Given records
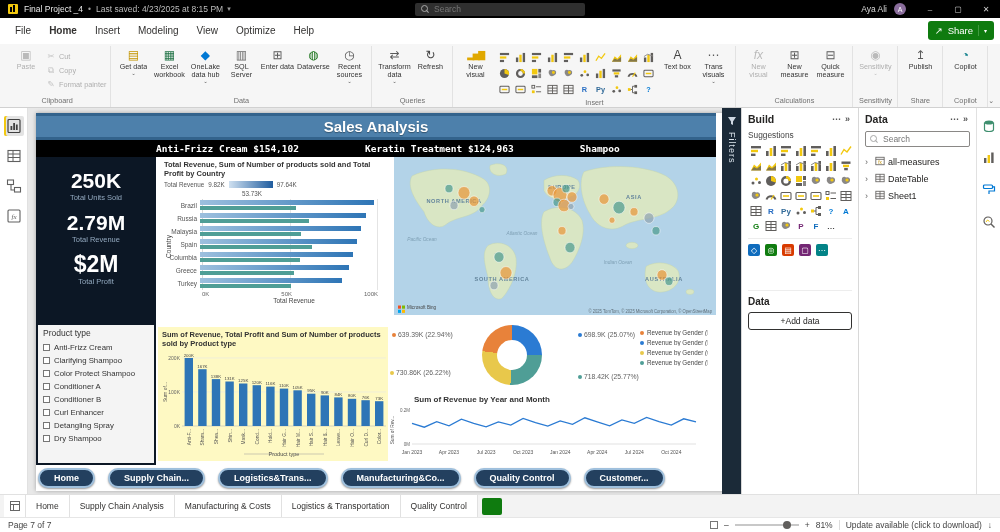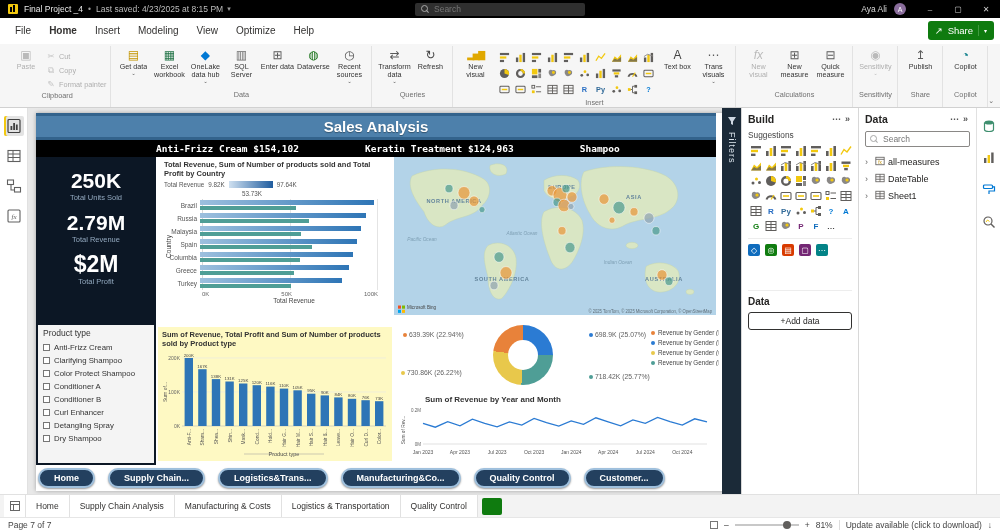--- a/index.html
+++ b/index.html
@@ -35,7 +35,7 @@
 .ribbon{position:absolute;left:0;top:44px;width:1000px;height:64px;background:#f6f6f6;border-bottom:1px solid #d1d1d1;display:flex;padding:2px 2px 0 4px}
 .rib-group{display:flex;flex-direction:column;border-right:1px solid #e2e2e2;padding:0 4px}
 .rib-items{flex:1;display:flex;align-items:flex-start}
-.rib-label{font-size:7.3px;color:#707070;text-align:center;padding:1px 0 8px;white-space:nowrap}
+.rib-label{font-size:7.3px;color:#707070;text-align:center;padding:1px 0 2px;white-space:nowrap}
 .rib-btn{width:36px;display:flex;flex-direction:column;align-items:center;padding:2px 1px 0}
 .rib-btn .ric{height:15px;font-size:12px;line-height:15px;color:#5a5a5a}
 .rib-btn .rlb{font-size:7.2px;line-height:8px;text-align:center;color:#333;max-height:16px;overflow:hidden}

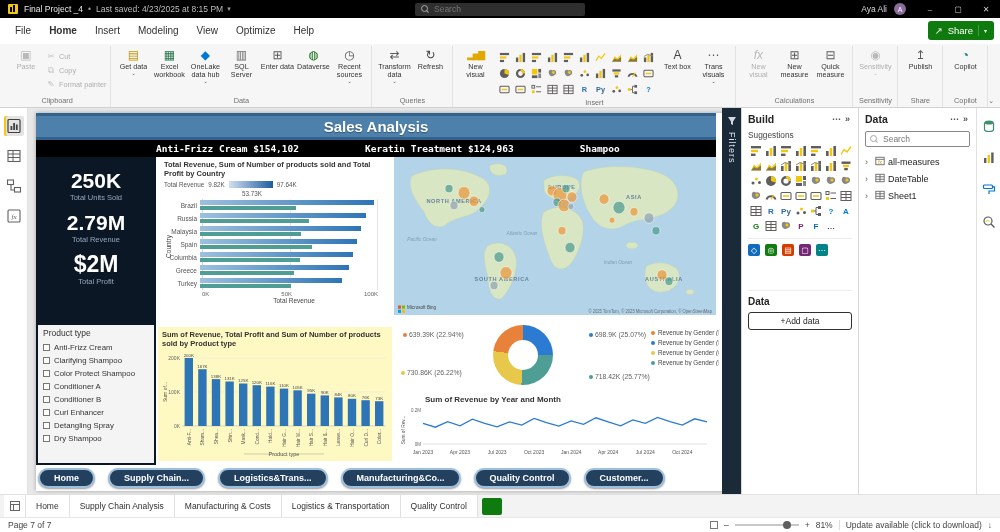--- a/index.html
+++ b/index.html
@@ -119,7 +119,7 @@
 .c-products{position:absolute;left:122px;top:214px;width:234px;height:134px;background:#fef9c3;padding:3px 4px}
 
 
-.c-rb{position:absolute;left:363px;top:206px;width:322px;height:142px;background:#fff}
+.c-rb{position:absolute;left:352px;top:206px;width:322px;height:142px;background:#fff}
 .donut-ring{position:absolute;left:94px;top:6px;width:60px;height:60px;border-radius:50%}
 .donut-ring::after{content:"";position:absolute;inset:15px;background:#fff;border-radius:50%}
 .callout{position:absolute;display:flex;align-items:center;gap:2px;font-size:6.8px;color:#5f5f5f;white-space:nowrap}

---

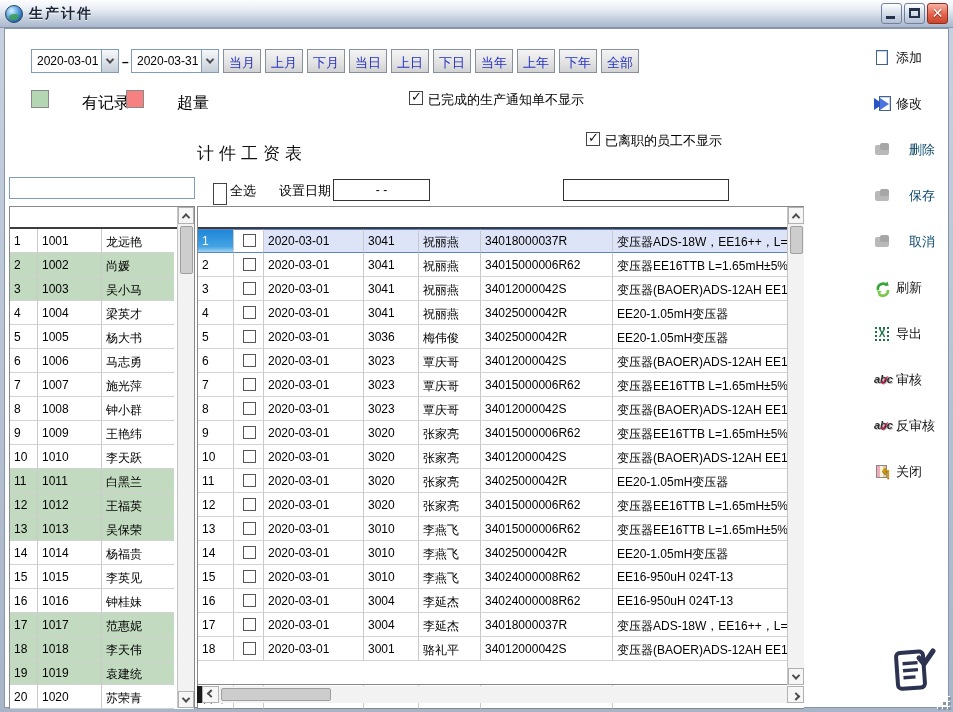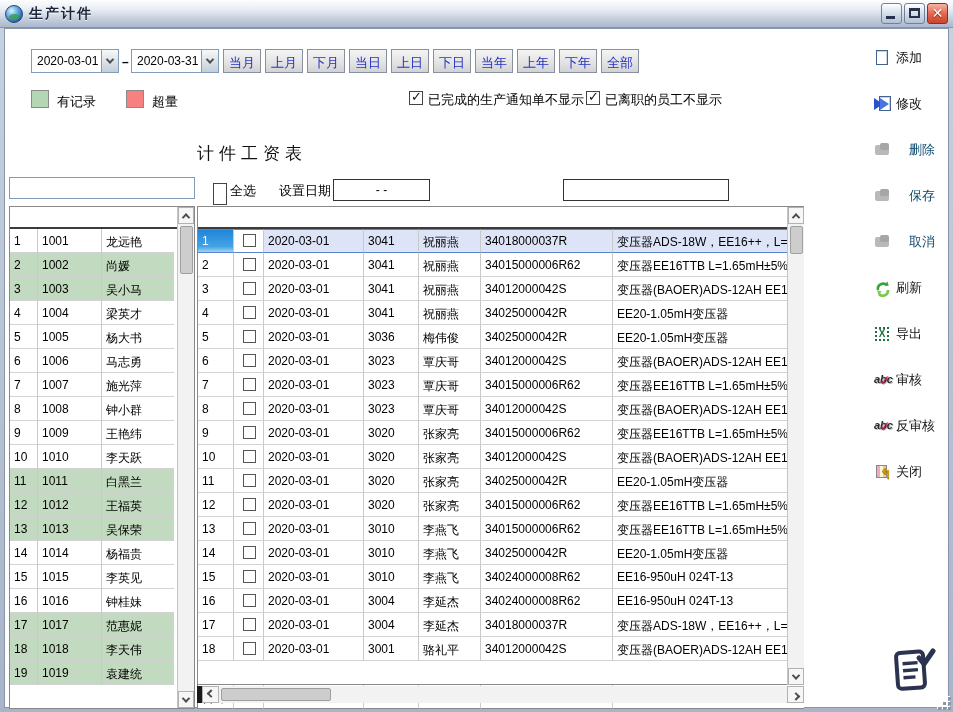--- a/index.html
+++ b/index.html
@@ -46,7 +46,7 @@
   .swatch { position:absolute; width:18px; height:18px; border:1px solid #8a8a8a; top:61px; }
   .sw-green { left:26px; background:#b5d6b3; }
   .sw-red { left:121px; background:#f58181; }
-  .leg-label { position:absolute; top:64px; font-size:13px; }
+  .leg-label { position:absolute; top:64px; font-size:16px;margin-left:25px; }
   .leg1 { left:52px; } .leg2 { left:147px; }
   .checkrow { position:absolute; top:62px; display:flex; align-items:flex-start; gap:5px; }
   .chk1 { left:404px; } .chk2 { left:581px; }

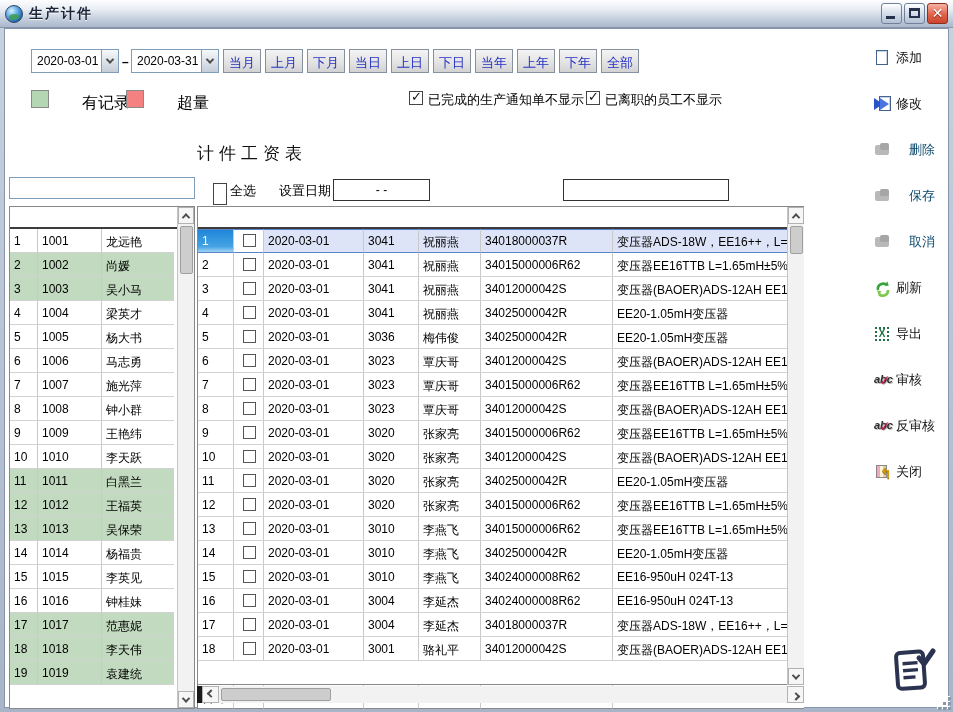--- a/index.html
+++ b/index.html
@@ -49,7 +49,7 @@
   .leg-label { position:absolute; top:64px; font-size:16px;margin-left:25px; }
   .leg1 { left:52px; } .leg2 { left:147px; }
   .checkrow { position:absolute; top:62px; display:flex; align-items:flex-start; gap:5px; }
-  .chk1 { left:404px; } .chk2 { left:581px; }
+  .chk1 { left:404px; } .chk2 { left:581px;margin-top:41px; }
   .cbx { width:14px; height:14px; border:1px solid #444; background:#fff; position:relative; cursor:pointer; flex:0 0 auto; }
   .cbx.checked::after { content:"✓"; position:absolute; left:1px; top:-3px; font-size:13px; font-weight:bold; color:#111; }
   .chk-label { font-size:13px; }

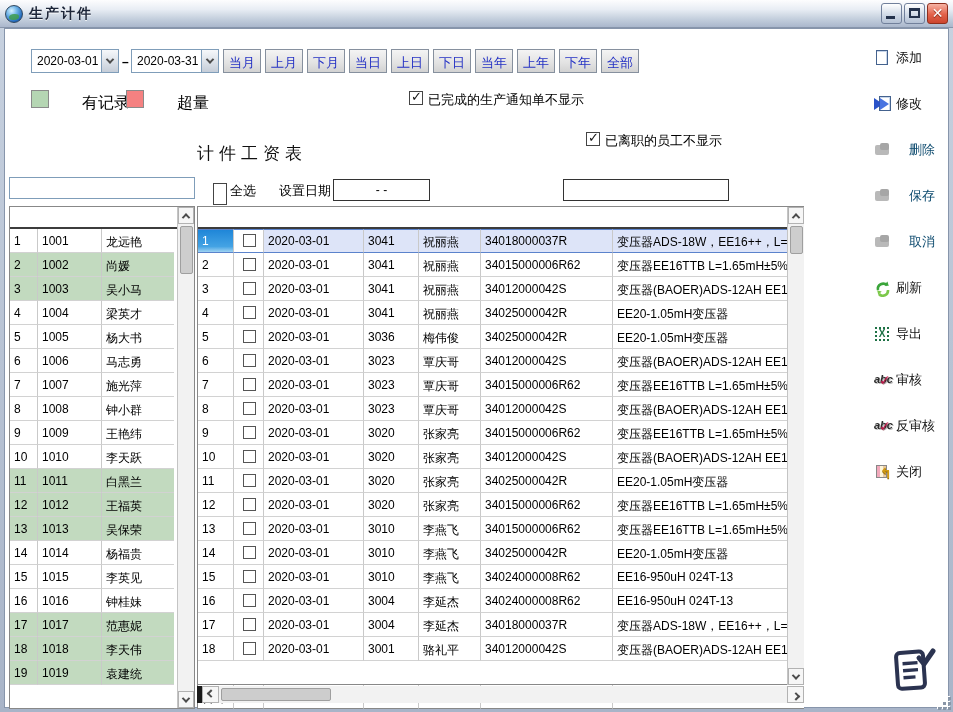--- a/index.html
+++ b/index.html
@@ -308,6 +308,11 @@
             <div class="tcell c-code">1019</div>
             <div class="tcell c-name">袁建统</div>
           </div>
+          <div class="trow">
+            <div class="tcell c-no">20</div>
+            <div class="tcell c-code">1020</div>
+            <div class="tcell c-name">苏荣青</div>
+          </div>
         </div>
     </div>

...

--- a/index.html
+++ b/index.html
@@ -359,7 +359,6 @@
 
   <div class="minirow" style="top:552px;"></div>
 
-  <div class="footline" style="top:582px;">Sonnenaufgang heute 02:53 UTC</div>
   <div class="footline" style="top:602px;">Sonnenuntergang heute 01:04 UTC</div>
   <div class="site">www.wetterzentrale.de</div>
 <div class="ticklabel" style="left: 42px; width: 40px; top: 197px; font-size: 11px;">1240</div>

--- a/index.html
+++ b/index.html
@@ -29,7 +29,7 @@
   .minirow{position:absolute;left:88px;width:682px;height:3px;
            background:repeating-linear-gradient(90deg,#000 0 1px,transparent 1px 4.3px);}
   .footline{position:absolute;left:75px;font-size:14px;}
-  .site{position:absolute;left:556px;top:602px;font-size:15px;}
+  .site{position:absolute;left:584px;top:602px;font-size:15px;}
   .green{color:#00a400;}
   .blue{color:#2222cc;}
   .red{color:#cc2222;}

Task instructions
Return all lines of the material above in which the word "style" occurs.

Written response
   <div class="minirow" style="top:552px;"></div>
-  <div class="footline" style="top:582px;">Sonnenaufgang heute 02:53 UTC</div>
   <div class="footline" style="top:602px;">Sonnenuntergang heute 01:04 UTC</div>
 <div class="ticklabel" style="left: 42px; width: 40px; top: 197px; font-size: 11px;">1240</div>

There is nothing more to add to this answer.